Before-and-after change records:
━━━━━━━━━━━━━━━━━━━━━━━━━━━━━━

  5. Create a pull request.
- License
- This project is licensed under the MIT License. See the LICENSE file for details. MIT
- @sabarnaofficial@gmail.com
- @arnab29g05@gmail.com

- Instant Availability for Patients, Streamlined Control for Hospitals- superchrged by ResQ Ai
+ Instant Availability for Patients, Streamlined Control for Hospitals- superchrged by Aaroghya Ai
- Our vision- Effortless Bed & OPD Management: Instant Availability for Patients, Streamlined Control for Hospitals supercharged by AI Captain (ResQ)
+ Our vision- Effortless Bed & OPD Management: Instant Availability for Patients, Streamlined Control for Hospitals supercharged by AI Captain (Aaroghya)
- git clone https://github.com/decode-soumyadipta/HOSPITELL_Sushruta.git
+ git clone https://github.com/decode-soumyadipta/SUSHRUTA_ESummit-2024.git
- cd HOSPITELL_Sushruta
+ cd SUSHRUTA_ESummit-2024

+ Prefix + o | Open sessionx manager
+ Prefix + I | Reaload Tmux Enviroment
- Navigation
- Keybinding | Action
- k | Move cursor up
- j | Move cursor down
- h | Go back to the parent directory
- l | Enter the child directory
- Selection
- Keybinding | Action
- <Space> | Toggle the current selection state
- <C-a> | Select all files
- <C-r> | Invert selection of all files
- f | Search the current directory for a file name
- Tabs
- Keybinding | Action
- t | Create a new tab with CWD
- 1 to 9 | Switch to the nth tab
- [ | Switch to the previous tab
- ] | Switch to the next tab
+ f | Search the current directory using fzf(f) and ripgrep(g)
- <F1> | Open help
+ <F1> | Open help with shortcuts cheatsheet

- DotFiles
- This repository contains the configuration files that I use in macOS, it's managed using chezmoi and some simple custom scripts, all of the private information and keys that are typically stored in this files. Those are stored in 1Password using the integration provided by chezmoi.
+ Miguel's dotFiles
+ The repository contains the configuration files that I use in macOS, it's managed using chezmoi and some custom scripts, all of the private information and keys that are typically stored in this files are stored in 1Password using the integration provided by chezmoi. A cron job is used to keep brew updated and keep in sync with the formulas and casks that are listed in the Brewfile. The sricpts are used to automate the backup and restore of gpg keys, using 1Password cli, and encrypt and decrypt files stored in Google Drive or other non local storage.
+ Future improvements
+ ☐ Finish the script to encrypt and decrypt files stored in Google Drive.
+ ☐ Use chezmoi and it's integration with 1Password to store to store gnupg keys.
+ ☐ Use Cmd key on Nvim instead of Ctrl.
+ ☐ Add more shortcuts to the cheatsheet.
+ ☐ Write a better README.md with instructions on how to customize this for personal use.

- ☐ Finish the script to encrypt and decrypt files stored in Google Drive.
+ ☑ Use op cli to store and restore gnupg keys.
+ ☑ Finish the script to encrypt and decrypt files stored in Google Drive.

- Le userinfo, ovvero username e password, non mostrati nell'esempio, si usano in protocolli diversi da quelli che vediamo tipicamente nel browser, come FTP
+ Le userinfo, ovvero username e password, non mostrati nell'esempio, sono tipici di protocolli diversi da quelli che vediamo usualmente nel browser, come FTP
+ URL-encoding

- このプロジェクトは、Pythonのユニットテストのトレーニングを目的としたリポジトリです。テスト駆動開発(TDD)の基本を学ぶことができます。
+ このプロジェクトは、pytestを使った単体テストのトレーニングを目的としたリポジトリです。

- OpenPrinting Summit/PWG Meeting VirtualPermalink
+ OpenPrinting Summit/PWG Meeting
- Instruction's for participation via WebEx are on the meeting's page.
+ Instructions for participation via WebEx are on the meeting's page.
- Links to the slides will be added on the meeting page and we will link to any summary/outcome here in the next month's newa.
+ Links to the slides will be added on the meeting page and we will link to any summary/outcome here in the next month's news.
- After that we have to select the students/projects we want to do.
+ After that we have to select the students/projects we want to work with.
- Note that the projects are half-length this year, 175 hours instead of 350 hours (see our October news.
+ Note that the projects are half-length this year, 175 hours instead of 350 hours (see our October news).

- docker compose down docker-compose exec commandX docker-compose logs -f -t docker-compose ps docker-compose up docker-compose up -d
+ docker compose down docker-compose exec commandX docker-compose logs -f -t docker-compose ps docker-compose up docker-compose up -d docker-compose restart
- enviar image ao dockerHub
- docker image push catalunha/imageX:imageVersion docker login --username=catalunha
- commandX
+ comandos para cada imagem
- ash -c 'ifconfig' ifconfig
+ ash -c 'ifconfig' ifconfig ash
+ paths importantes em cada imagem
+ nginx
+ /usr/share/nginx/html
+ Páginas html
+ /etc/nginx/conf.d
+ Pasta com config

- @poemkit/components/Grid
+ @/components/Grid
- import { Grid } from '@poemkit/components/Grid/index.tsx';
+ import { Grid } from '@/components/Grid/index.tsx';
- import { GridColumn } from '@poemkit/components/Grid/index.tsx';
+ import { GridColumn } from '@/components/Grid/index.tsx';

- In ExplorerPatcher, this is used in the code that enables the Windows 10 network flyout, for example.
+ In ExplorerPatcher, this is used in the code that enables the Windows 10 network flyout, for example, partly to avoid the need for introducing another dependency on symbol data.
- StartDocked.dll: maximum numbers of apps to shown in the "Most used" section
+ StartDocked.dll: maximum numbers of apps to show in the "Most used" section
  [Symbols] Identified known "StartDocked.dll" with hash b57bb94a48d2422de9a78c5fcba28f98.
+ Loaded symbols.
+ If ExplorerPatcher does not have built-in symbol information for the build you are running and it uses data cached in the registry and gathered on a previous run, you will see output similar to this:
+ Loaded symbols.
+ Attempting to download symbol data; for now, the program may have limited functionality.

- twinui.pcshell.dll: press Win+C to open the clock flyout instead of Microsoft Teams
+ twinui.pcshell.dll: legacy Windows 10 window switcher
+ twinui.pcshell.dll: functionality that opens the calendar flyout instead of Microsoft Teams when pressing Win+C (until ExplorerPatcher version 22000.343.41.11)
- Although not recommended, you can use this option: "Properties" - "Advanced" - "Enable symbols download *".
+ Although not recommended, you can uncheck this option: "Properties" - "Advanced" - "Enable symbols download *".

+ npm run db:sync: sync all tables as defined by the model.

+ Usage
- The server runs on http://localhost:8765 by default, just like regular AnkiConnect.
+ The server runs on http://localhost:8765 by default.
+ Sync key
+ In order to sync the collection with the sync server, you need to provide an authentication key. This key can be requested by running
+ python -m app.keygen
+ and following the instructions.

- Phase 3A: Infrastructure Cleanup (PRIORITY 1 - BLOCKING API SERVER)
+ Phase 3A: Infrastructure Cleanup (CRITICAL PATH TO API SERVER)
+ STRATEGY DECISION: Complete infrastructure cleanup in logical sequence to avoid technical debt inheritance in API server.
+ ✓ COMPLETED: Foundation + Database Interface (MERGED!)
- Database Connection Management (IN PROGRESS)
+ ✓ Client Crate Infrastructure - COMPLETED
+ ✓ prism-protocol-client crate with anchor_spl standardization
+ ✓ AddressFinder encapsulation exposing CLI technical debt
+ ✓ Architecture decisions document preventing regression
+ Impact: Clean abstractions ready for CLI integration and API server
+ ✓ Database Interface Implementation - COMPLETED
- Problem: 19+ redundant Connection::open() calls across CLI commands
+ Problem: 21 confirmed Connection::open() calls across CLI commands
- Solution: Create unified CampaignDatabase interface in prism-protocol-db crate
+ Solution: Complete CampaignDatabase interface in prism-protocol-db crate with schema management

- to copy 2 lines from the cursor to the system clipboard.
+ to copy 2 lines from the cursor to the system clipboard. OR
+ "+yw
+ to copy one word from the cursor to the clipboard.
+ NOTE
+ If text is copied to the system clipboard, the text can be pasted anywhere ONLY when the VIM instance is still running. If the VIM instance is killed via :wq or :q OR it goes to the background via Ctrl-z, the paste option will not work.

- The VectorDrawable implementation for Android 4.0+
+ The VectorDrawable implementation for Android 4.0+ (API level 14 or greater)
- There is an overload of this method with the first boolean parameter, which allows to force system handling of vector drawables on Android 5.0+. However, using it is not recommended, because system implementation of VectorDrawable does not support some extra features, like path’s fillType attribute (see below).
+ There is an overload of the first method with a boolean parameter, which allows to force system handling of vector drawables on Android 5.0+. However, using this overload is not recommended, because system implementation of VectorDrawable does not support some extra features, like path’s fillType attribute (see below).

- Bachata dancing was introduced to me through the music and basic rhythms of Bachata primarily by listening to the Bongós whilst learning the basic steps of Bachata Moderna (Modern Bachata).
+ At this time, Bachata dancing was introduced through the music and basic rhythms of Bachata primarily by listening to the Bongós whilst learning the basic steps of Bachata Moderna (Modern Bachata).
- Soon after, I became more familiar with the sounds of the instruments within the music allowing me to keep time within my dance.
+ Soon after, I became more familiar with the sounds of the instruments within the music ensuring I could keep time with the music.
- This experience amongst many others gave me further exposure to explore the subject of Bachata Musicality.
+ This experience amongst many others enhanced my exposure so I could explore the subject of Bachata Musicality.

━━━━━━━━━━━━━━━━━━━━━━━━━━━━━━

WHAT IS EXPECTED
Transcribe the records above from the line holding "- Phase 3A: Infrastructure" down to the line holding "Infrastructure - COMPLETED", inclusive, without adding anything.

EXERCISE ANSWER
- Phase 3A: Infrastructure Cleanup (PRIORITY 1 - BLOCKING API SERVER)
+ Phase 3A: Infrastructure Cleanup (CRITICAL PATH TO API SERVER)
+ STRATEGY DECISION: Complete infrastructure cleanup in logical sequence to avoid technical debt inheritance in API server.
+ ✓ COMPLETED: Foundation + Database Interface (MERGED!)
- Database Connection Management (IN PROGRESS)
+ ✓ Client Crate Infrastructure - COMPLETED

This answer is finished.